Problem to work on
Copy the lines below exactly, starting at the one with "padding: 22px 8px" and ending at the one with "margin-left: none ->", and leave out any picture.

━━ Material provided

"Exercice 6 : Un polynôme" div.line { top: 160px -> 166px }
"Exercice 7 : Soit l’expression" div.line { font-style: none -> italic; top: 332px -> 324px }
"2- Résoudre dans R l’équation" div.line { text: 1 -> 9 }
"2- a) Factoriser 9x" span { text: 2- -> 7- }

━━━━
━━ Material provided

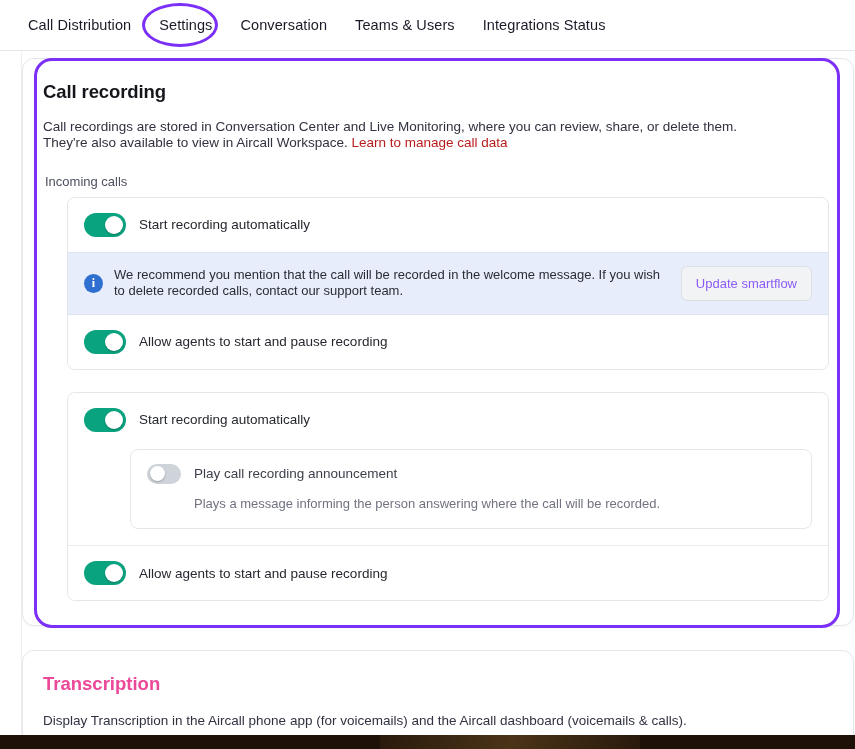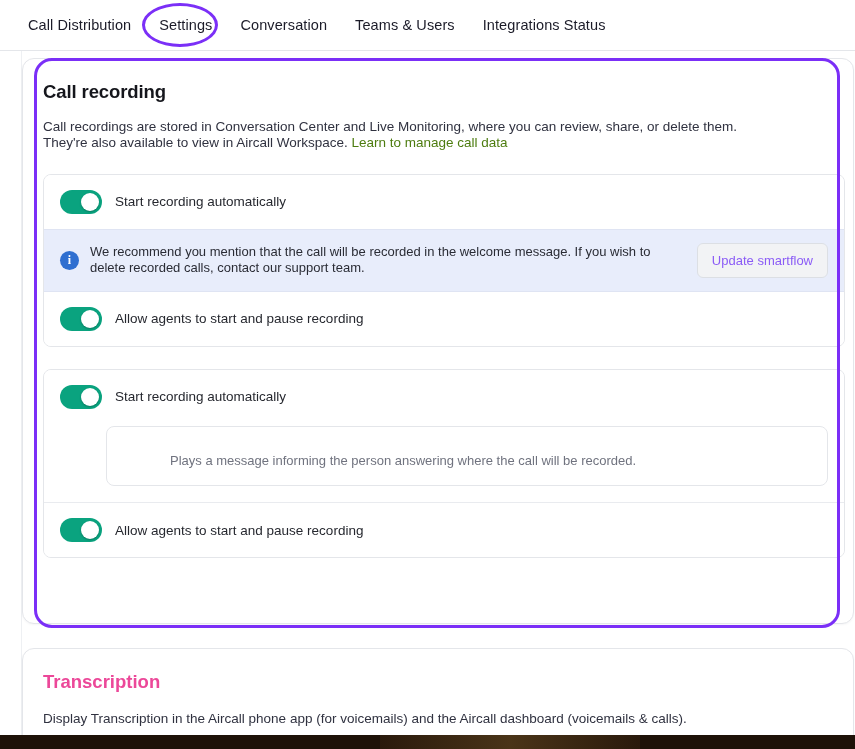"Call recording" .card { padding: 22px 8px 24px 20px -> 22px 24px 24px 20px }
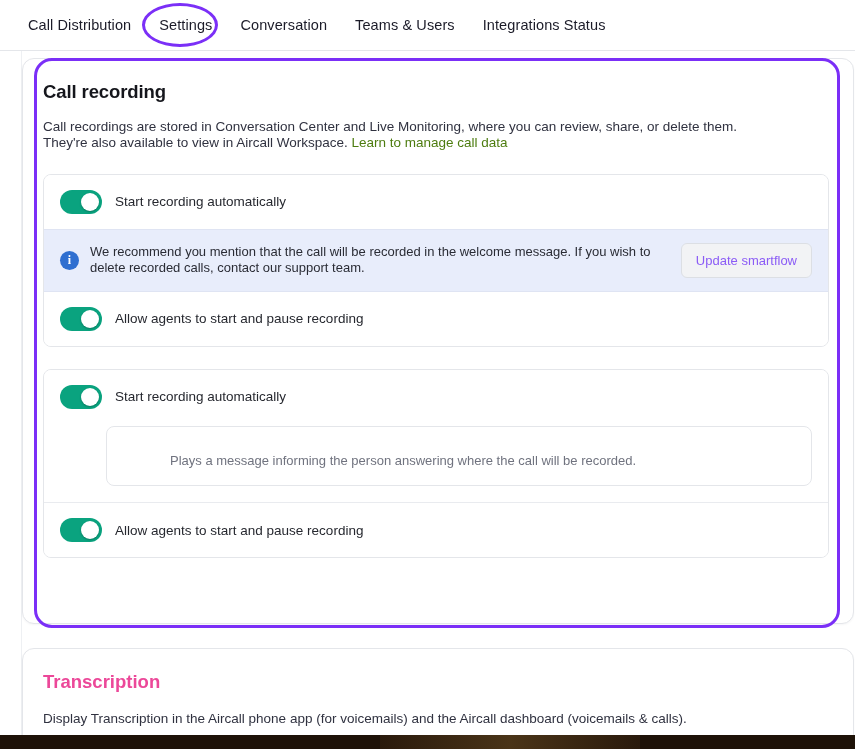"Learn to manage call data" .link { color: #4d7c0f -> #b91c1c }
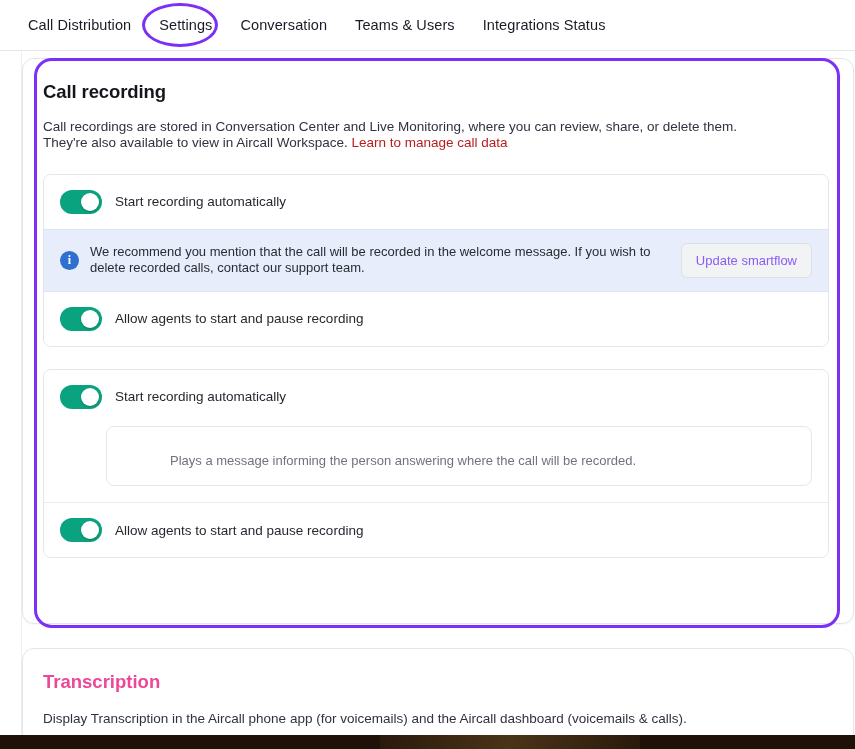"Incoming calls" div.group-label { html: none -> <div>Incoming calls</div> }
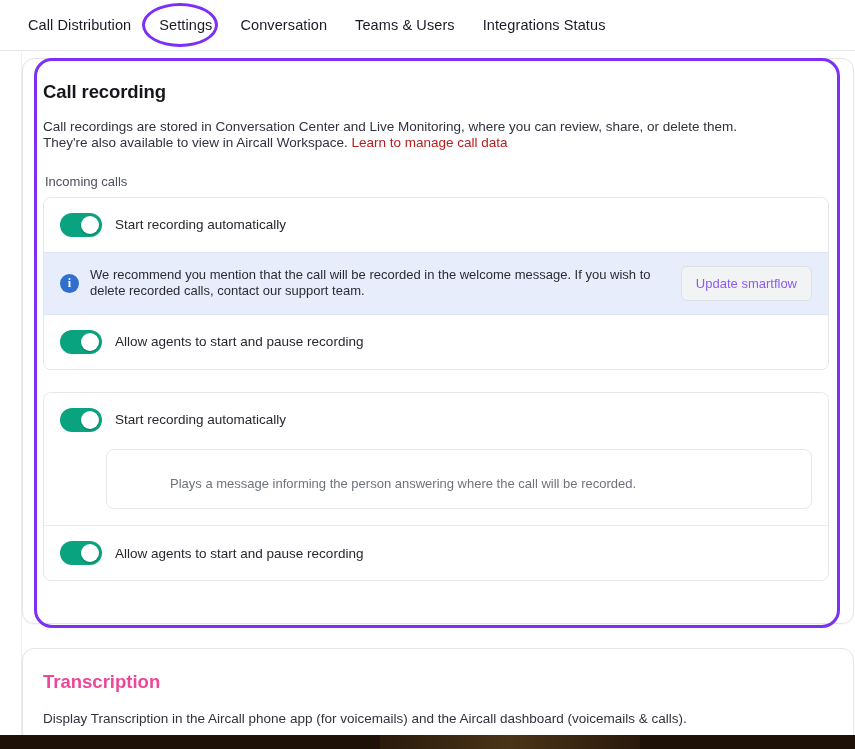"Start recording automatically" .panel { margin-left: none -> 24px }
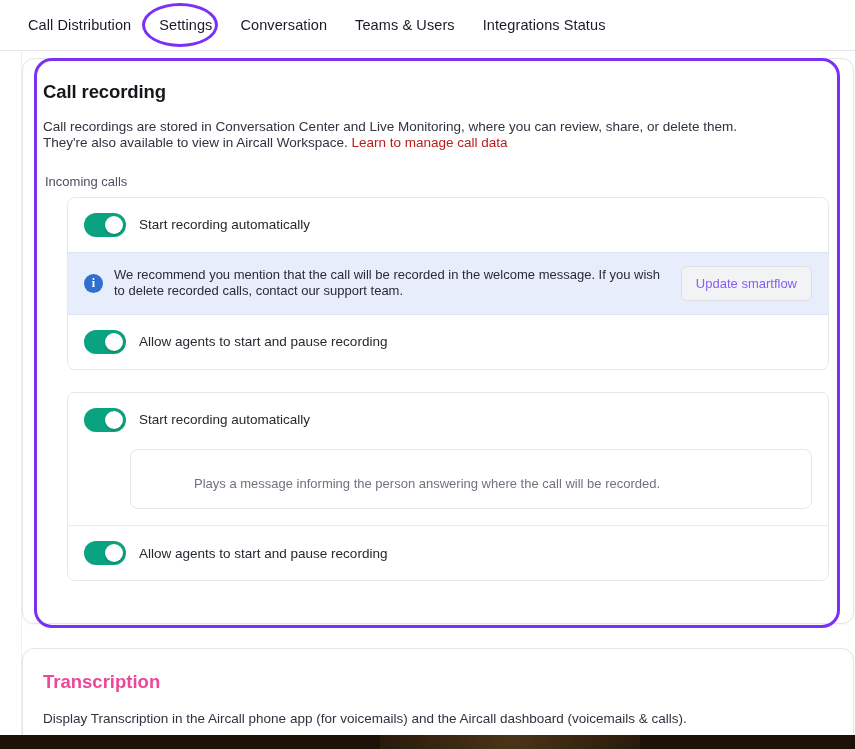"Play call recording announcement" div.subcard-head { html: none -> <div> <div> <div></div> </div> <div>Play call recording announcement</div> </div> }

━━━━

Response to the exercise
"Call recording" .card { padding: 22px 8px 24px 20px -> 22px 24px 24px 20px }
"Learn to manage call data" .link { color: #4d7c0f -> #b91c1c }
"Incoming calls" div.group-label { html: none -> <div>Incoming calls</div> }
"Start recording automatically" .panel { margin-left: none -> 24px }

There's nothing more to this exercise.